Keep the welcome mat out for Arab visitors

Vice President Dick Cheney last week promised that the American goal for Iraq after a regime change is for it to have "a government that is democratic and pluralistic."

That is a worthy objective and would be a distinct improvement for a country whose present leader is, in Mr. Cheney's words, "evil, power-hungry, and a menace."

It is also a worthy objective for a number of other countries whose regimes are undemocratic but are generally friendly to, and supportive of, America.

Important countries like Egypt, Saudi Arabia, and Pakistan come swiftly to mind, as well as other countries in the Islamic world, where democracy is conspicuously absent.

Bringing democracy to Iraq was on the agenda in Crawford, Texas, last week when President Bush met with Prince Bandar bin Sultan, Saudi Arabia's key man about Washington. But bringing democracy to Saudi Arabia was not.

It is more difficult for the United States to urge democracy upon undemocratic regimes to which it is beholden than it is to demand it of unfriendly dictatorships of which it would like to dispose.

But such urging is nonetheless essential, for most of America's present problems lie within the Islamic world, and it is precisely this world, steeped in backwardness, ignorance, and despotism, that must be drawn out of its dangerous darkness and into a world prosperous and free.

Various are the channels of communication for achieving this. There are the summit meetings between presidents and prime ministers. There is high-level private diplomacy between ambassadors and governments. There is public diplomacy, the effort by radio broadcasting and other media and public relations techniques to sway public opinion.

But as I ponder this challenge, my thought turns not to political bigwigs like Bandar (of Saudi Arabia) and Hosni (Mubarak of Egypt) and Pervez (Musharraf of Pakistan) with whom George Bush, with his friendly Texan manner, undoubtedly consorts on a first-name basis, but to Andrey and Agron and Tamar and Mirjana and Sylvana.

Who are they?

Andrey and Agron and Tamar and Mirjana and Sylvana are youngish journalists, picked for their talent and potential, who were brought one at a time over the past several years to the United States under a couple of private media programs with which I am involved. Their experience, if replicated, might offer one more useful component in the bid to make American values more widely understood.

Because the programs were focused on eastern Europe, my visitors came, respectively, from Tajikistan and Kosovo and Georgia and Yugoslavia and Croatia.

Typically, they stayed with my newspaper for a month studying American journalistic techniques, although one was assigned to a university and its educational TV station for three months. We quartered them with families of our employees, and their encounter with the American way of life and culture was as dramatic as their professional experience.

Four of the five had never set foot in the US before. All of them were dazzled, often overwhelmed by the choice of material goods, by the kindness and generosity of people they had never met before, and by the freedoms of American journalists in particular and American citizens in general.

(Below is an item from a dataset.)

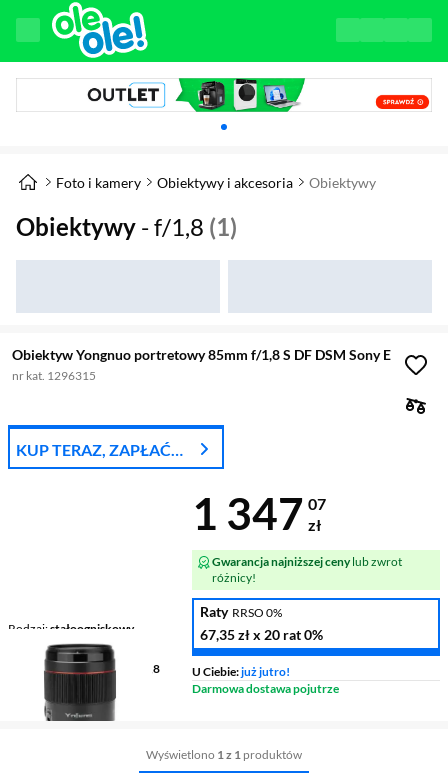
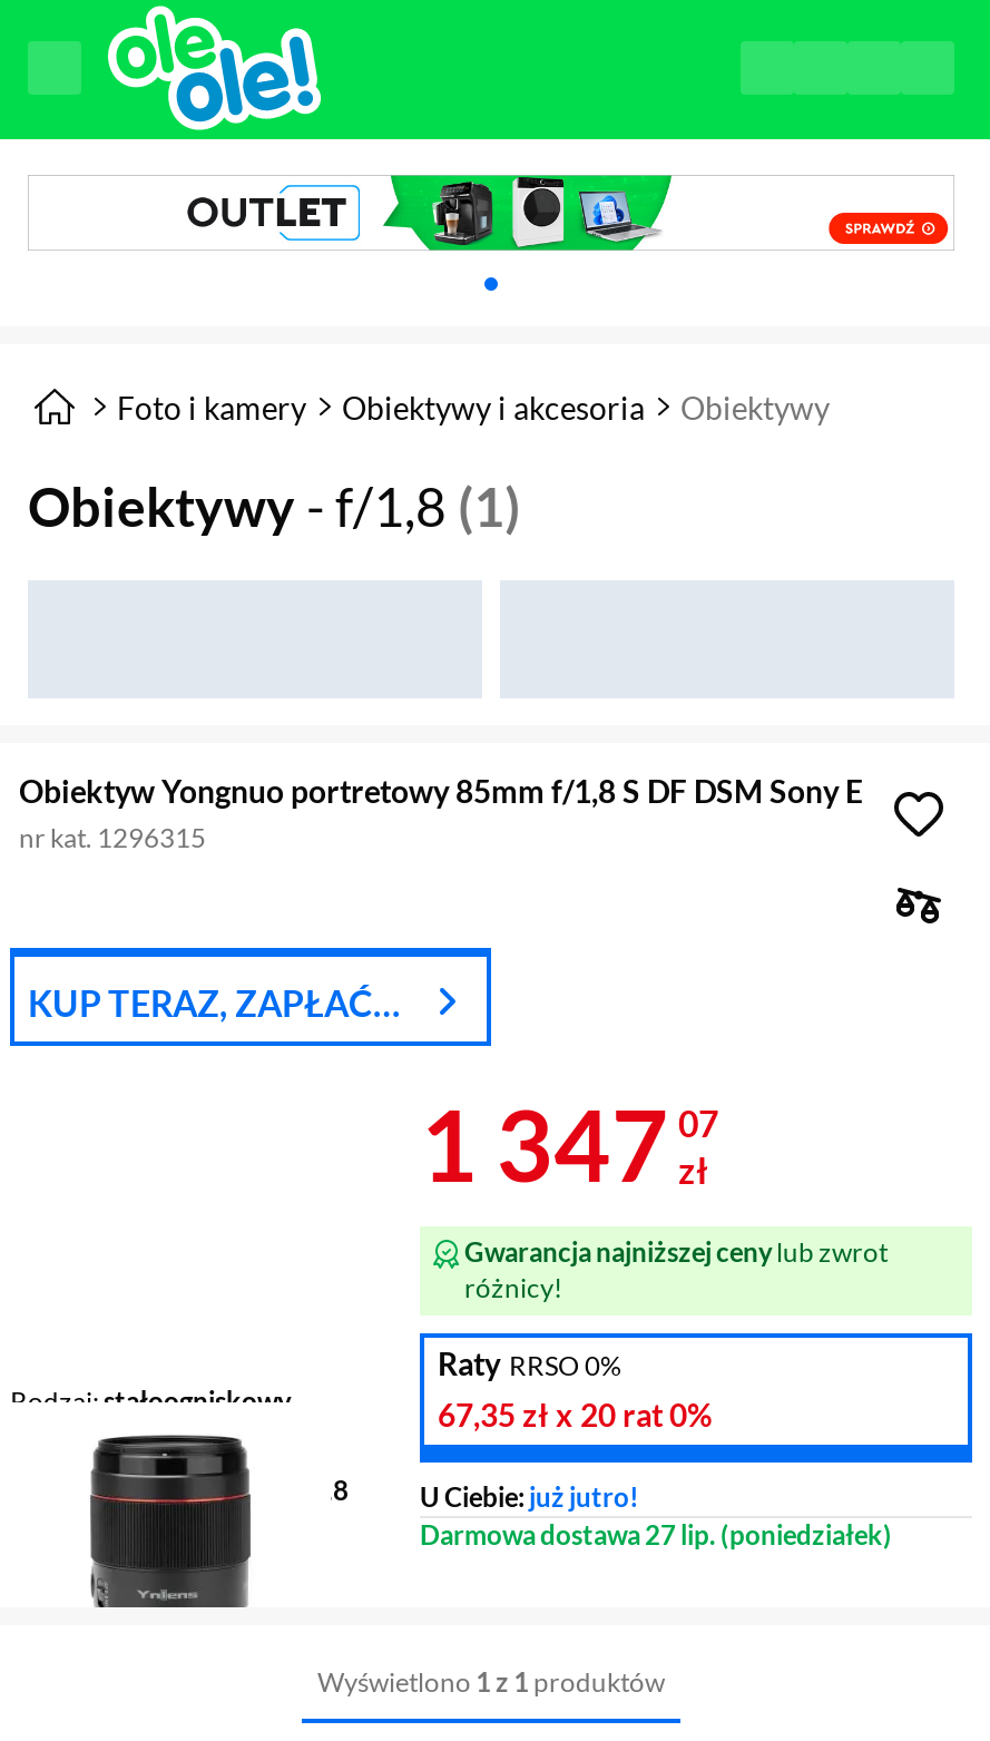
[192,682,339,696] Darmowa dostawa pojutrze -> [420,1519,892,1553] Darmowa dostawa 27 lip. (poniedziałek)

Each of them came from a background of struggle for freedom and independence.

They did not agree with all things American. In late-night pizza huddles they argued with their hosts about US foreign policy, race relations, Hollywood, American TV, and especially the slender coverage of each of their countries in the US press. Mirjana disagreed with US policy toward prosecuting Slobodan Milosevic. Andrey found American football "boring" and riled the women on our staff by calling American women "spoiled."

But though they came in successive years and never met one another, they were of one mind about the lure of American democracy, and its inspiration for them to continue the struggle for freedom and independence when they returned to their own lands.

It is this inspiration that we must somehow engender in the emerging generation in Arab lands, 51 percent of whom expressed dissatisfaction with current conditions in their countries and indicated a desire to emigrate, in a recent UN Development Program survey.

At a time when many Americans are understandably skittish about an influx of visitors from some Arab lands, it nevertheless is not out of the question to encourage carefully selected potential opinionmakers from the Arab world to come to America, explore its wonders, its strengths, and its contradictions, and return to their homelands inspired to light, and keep burning, the flame of freedom.

Just like Andrey and Agron and Tamar and Mirjana and Sylvana.

• John Hughes, editor and chief operating officer of the Deseret News, is a former editor of the Monitor.